-- MATERIAL PROVIDED follows --

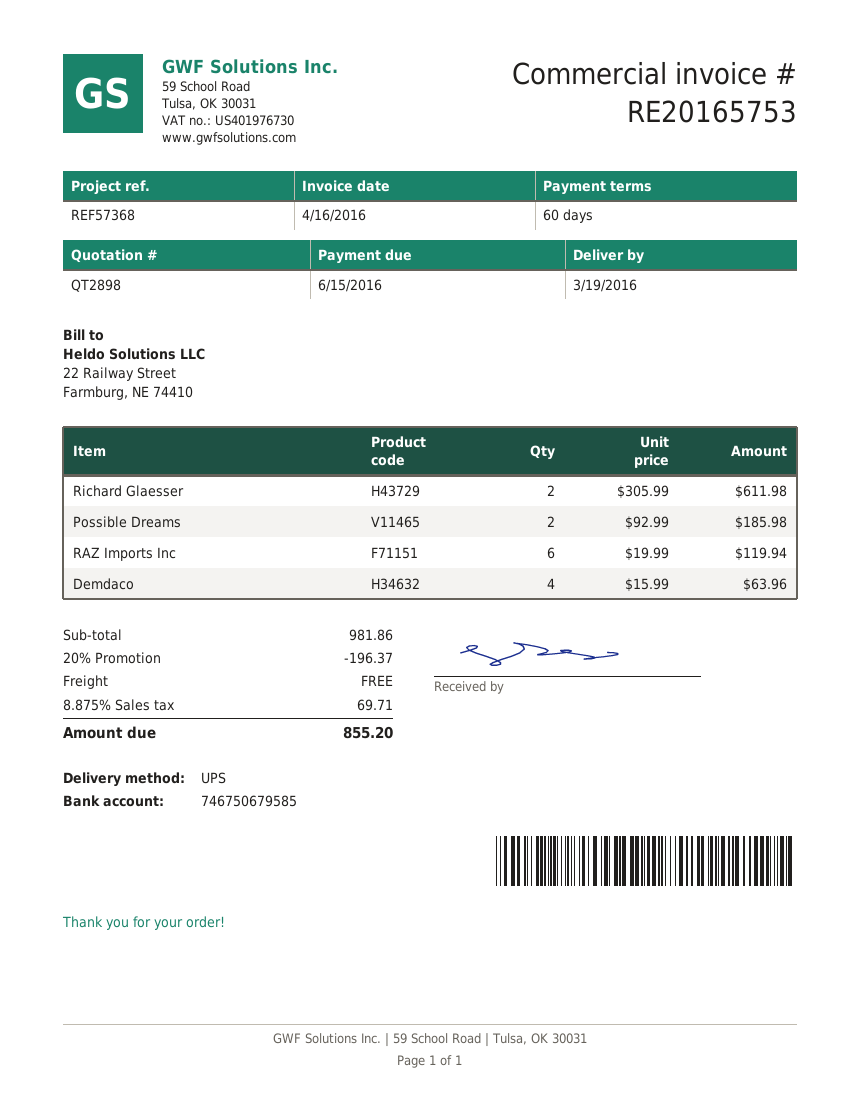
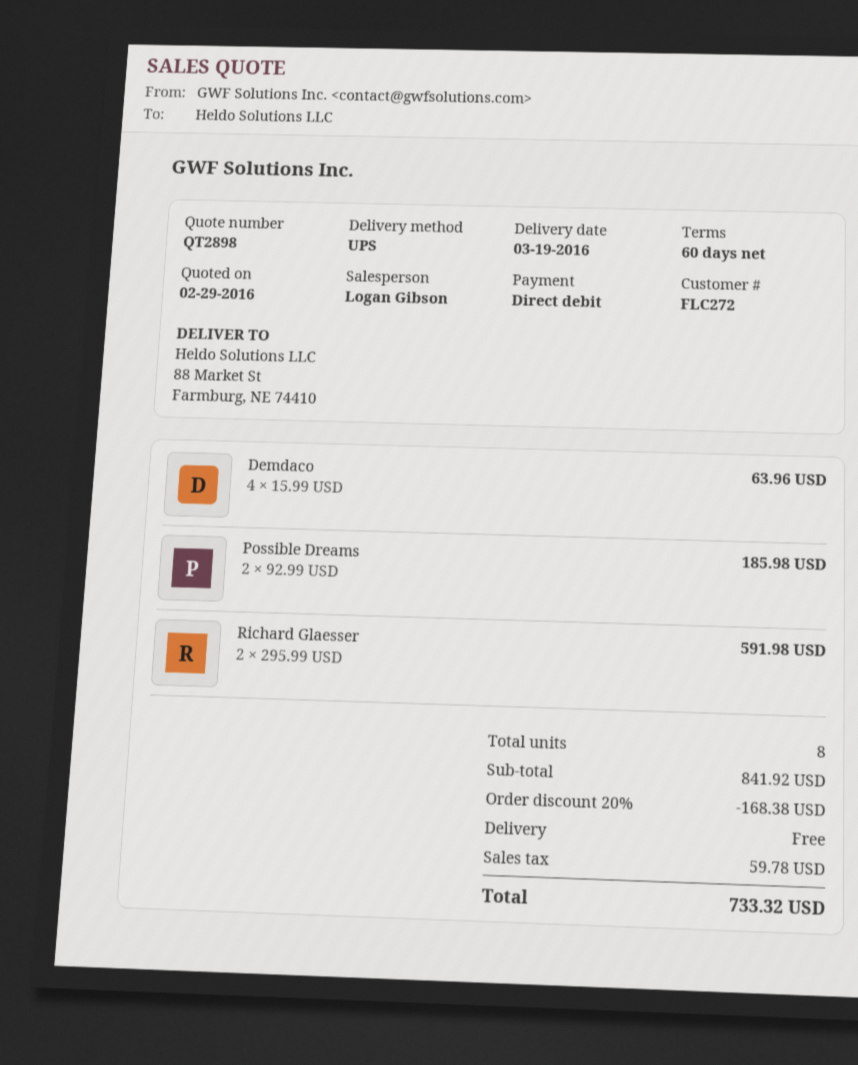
Richard Glaesser: 2 x 305.99 = 611.98 -> 2 x 295.99 = 591.98
RAZ Imports Inc: 6 x 19.99 = 119.94 -> none
subtotal: 981.86 -> 841.92
discount: 20% = 196.37 -> 20% = 168.38
tax: 69.71 -> 59.78
total: 855.20 -> 733.32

-- MATERIAL PROVIDED concluded --

Keep every word of the lines above unchanged in the copy, and omit the pictures.

## SOLUTION TO THIS PROBLEM
Richard Glaesser: 2 x 305.99 = 611.98 -> 2 x 295.99 = 591.98
RAZ Imports Inc: 6 x 19.99 = 119.94 -> none
subtotal: 981.86 -> 841.92
discount: 20% = 196.37 -> 20% = 168.38
tax: 69.71 -> 59.78
total: 855.20 -> 733.32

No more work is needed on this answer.